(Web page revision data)
--

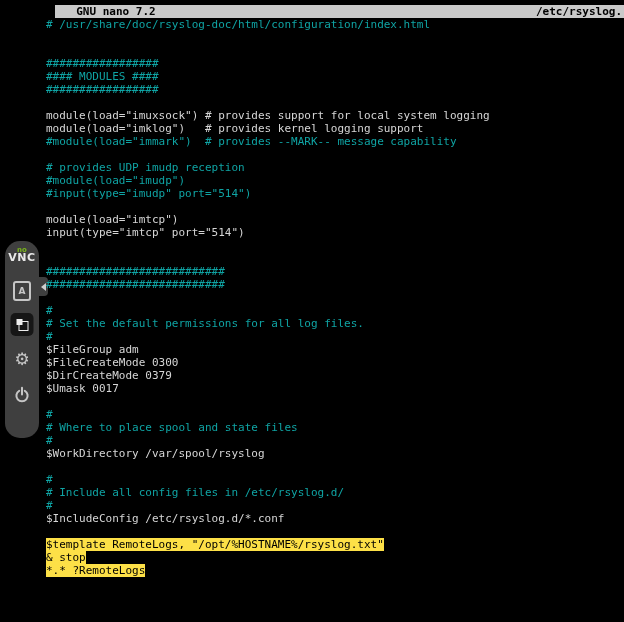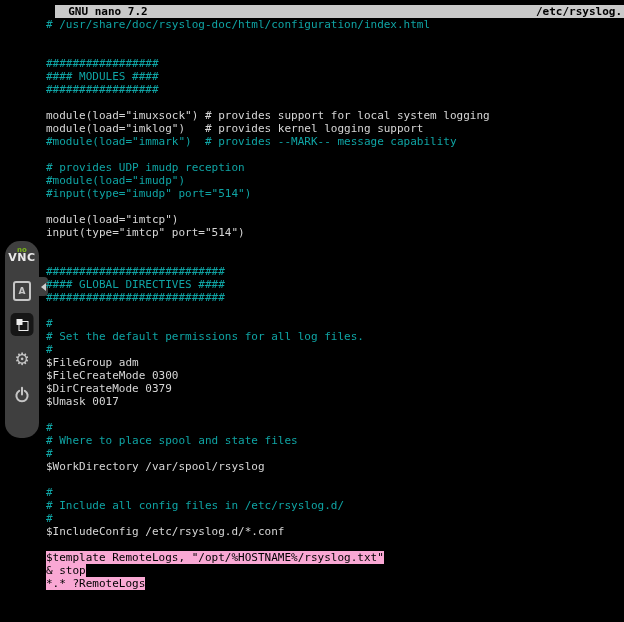"GNU nano 7.2" .titlebar { padding: 0 2px 0 0 -> 0 2px 0 8px }
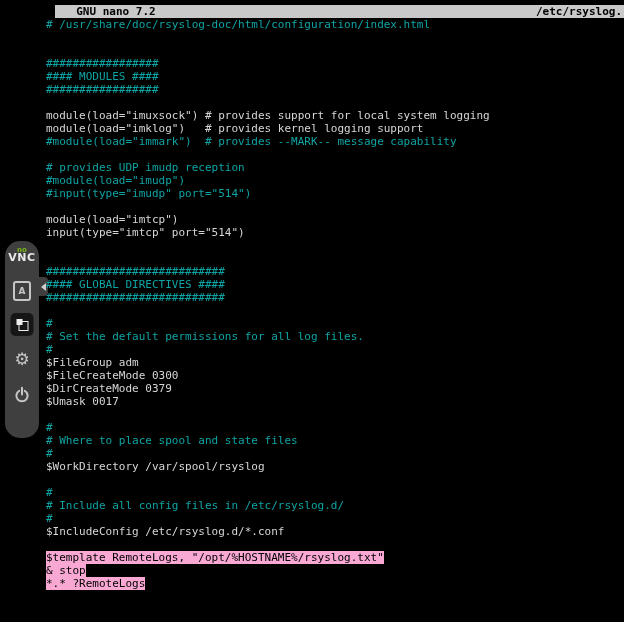"#### GLOBAL DIRECTIVES ####" div.line { html: <div>#### GLOBAL DIRECTIVES ####</div> -> none }
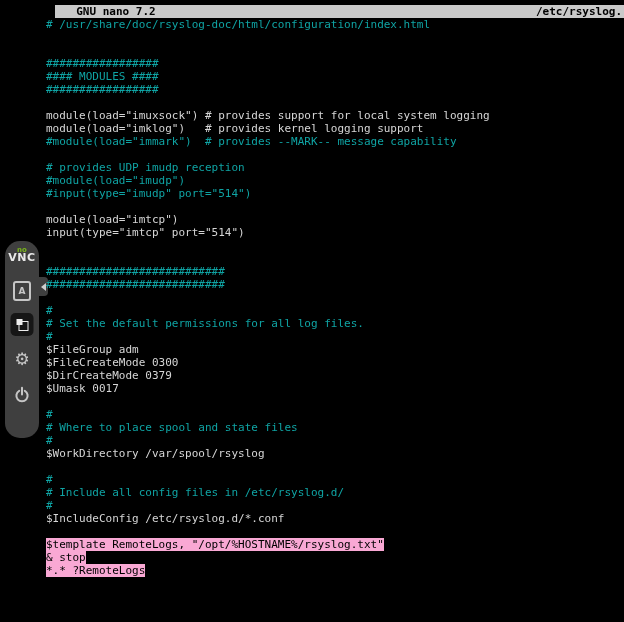"$template RemoteLogs," .selspan { background: #f9a8d4 -> #fde047 }
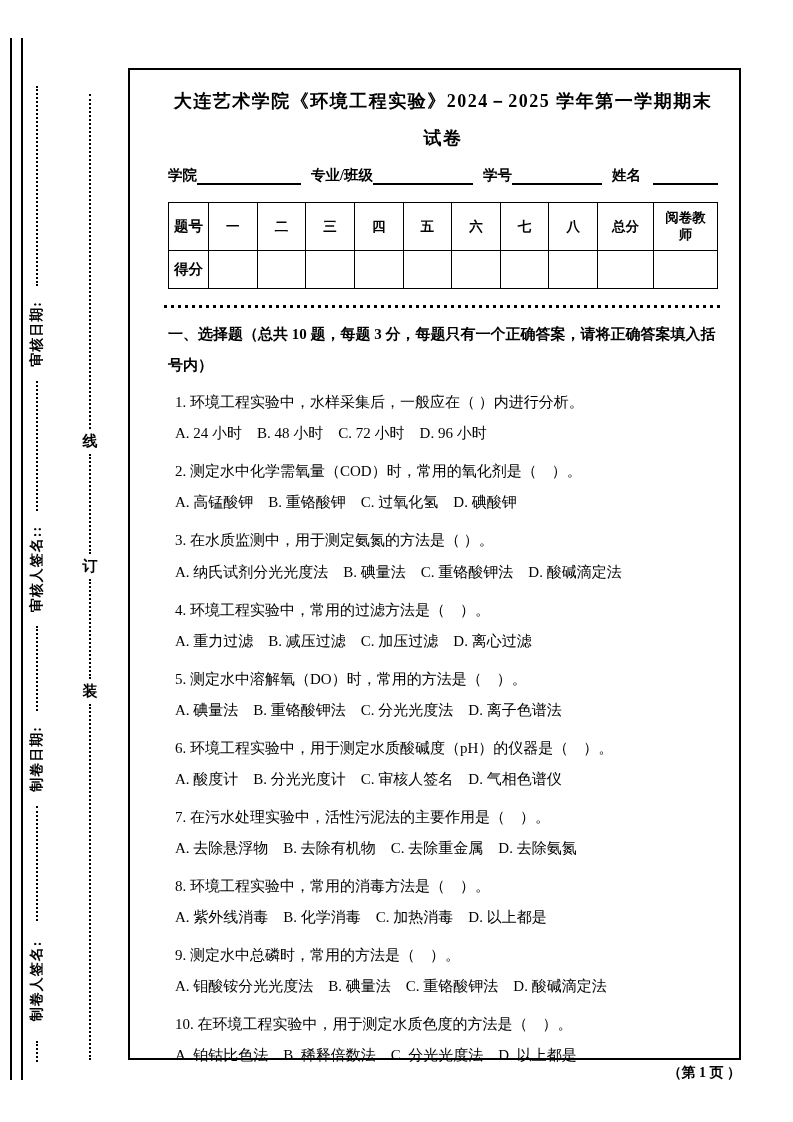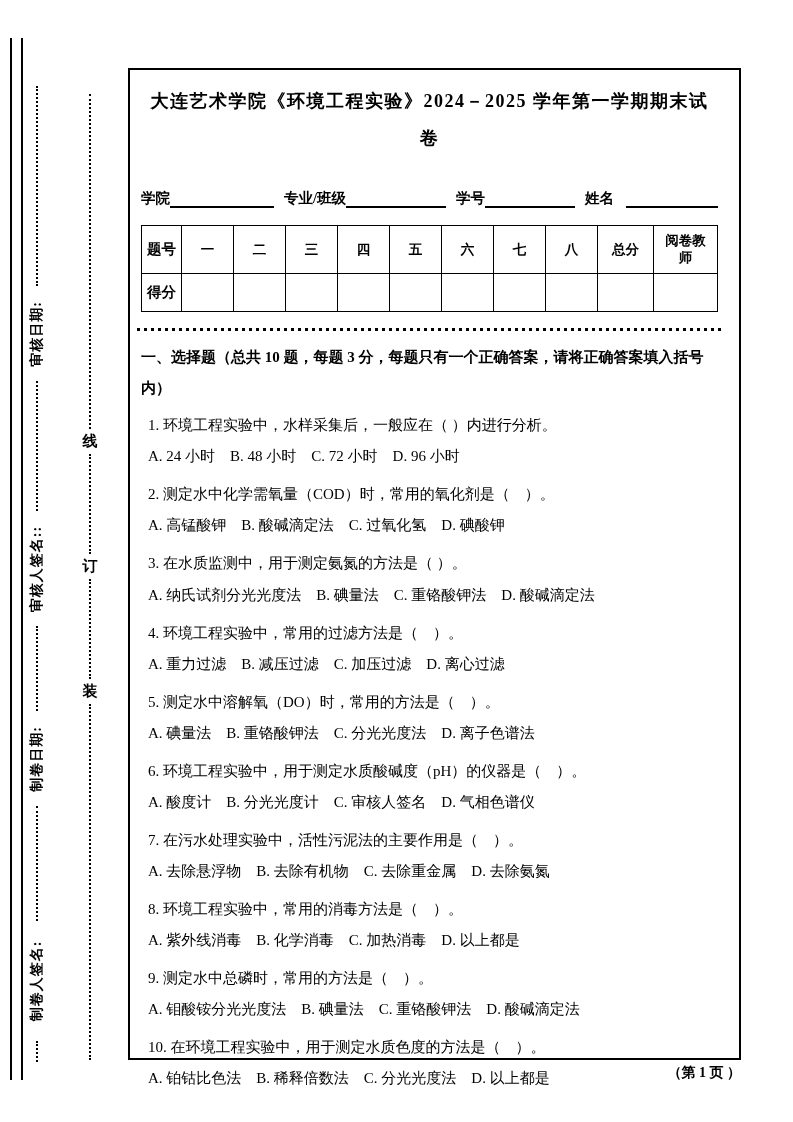"大连艺术学院《环境工程实验》2024－2025 学年第一学期期末试卷" .paper { padding: 13px 21px 0 11px -> 13px 21px 0 38px }
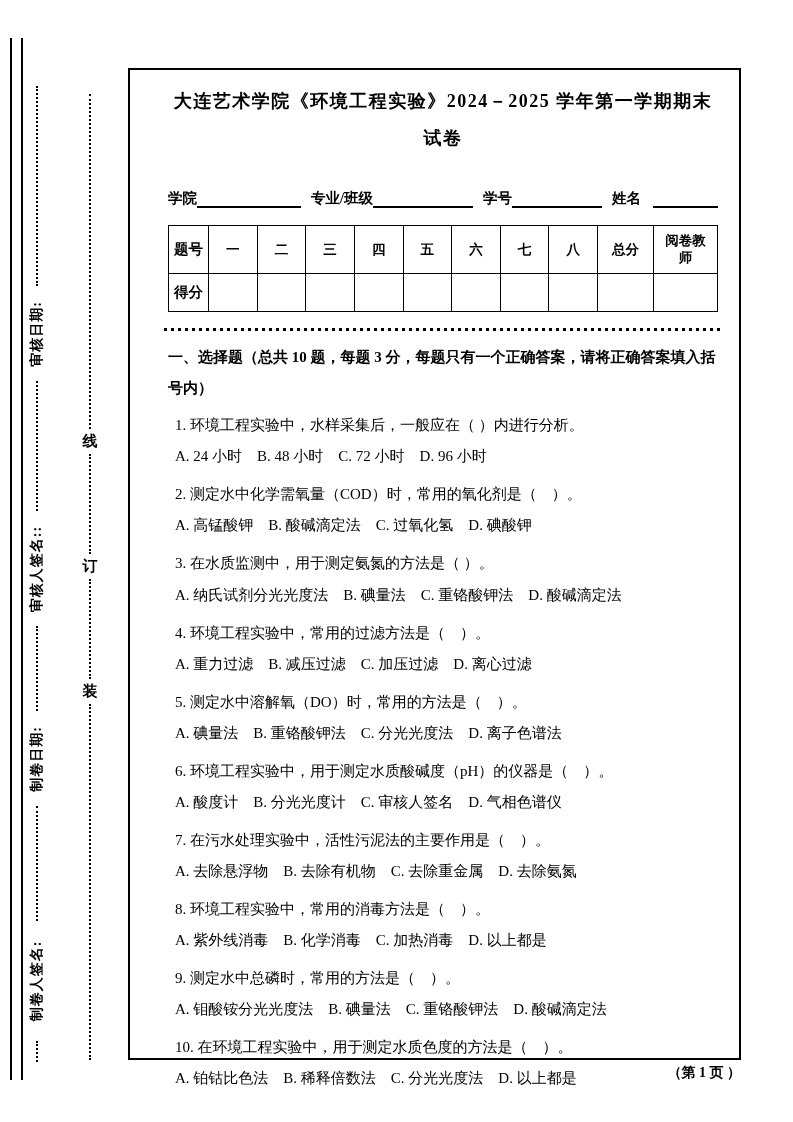"学院" .form-line { margin-top: 30px -> 7px }
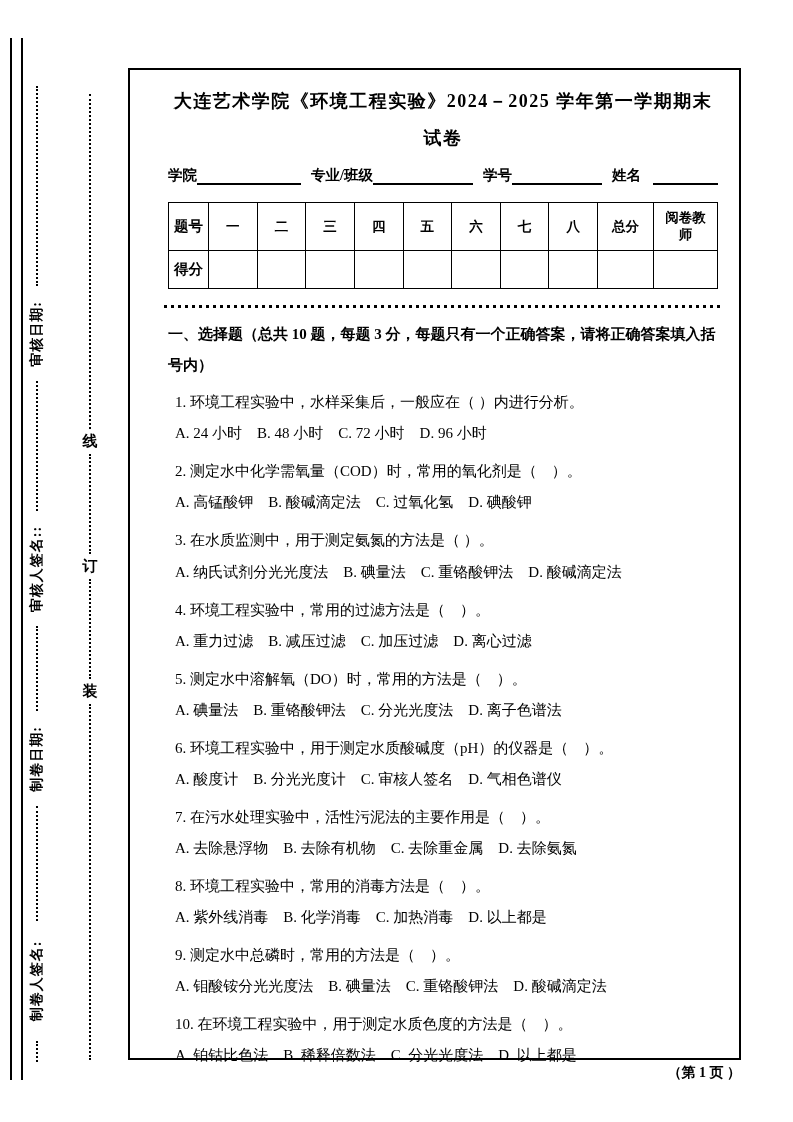"A. 高锰酸钾 B. 酸碱滴定法 C." p.q-line { text: 酸碱滴定法 -> 重铬酸钾 }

--

(Goal of the exercise): Quote exactly, and only, the lines from the one containing "padding: 13px 21px" through the last line of the records above, both included; leave out any pictures.

(Result of this exercise):
"大连艺术学院《环境工程实验》2024－2025 学年第一学期期末试卷" .paper { padding: 13px 21px 0 11px -> 13px 21px 0 38px }
"学院" .form-line { margin-top: 30px -> 7px }
"A. 高锰酸钾 B. 酸碱滴定法 C." p.q-line { text: 酸碱滴定法 -> 重铬酸钾 }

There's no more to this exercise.